From household’s side
A situation in which prevailing interest rates are low and savings rates are high that is consumers choose to avoid bonds and keep their funds in savings. Bonds have an inverse relationship to interest rates; many consumers do not want to hold an asset with a price that is expected to decline.

From firms’ side
It usually arises when expected returns from investments in securities or real plant and equipment are low, investment falls, a recession begins, and cash holdings in banks rise. Businesses continue to hold cash because they expect spending and investment to be low. This is a self-fulfilling trap.

2. Seigniorage
Seigniorage is defined as revenue for a government when the money that is created is worth more than it costs to produce it. This revenue is often used by government to finance a portion of their expenditures without having to collect taxes. It is the value the government generates by adding its stamp to an ordinary piece of paper, piece of metal or nowadays an electronic bank entry.
Seigniorage =the face value of the money - the cost of printing/ minting it.
For example, it costs the Indian government Rs 2 to produce a note of Rs 10, the seigniorage is Rs.8


3. Repo rate 
Whenever a bank has a shortage of funds they can typically borrow it from the central bank based on the monetary policy of the country. Repo rate is the rate at which the central bank of a country (Reserve Bank of India in case of India) lends money to commercial banks for meeting shortfalls in their reserve requirements against securities. Repo rate is used by monetary authorities to control inflation.

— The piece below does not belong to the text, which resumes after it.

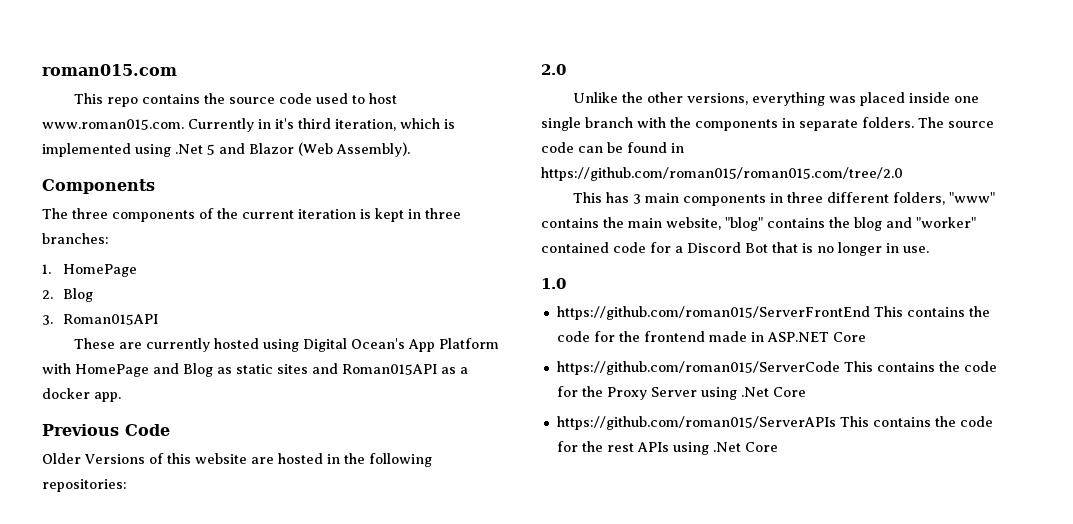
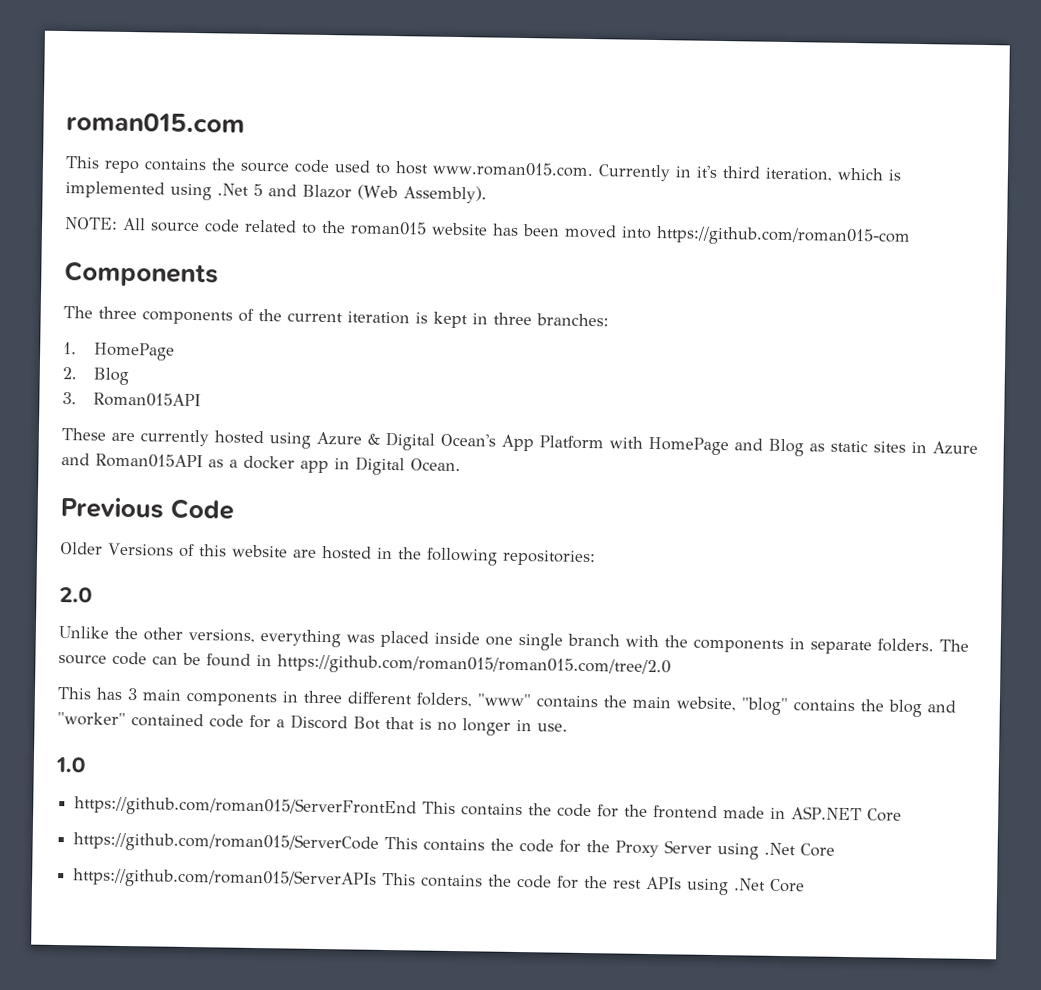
(410, 149) none -> [64,217,911,247] // NOTE: All source code related to the roman015 website has been moved into https://github.com/roman015-com
(300, 345) none -> [316,431,380,446] Azure &
(308, 369) none -> [911,441,978,455] in Azure
[94,392,121,402] app. -> [300,456,461,476] app in Digital Ocean.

How repo rate affects the economy?
In the event of inflation, central banks increase repo rate as this acts as a disincentive for banks to borrow from the central bank. This ultimately reduces the money supply in the economy and thus helps in controlling inflation.

4. Reverse repo rate
Reverse repo rate is the rate at which the central bank of a country (Reserve Bank of India in case of India) borrows money from commercial banks within the country. It is mostly done when there is surplus liquidity in the market. It is a monetary policy instrument which can be used to control the money supply in the country.

How reverse repo rate affects the economy?
An increase in reverse repo rate means that commercial banks will get more incentives to park their funds with the RBI, thereby decreasing the supply of money in the market.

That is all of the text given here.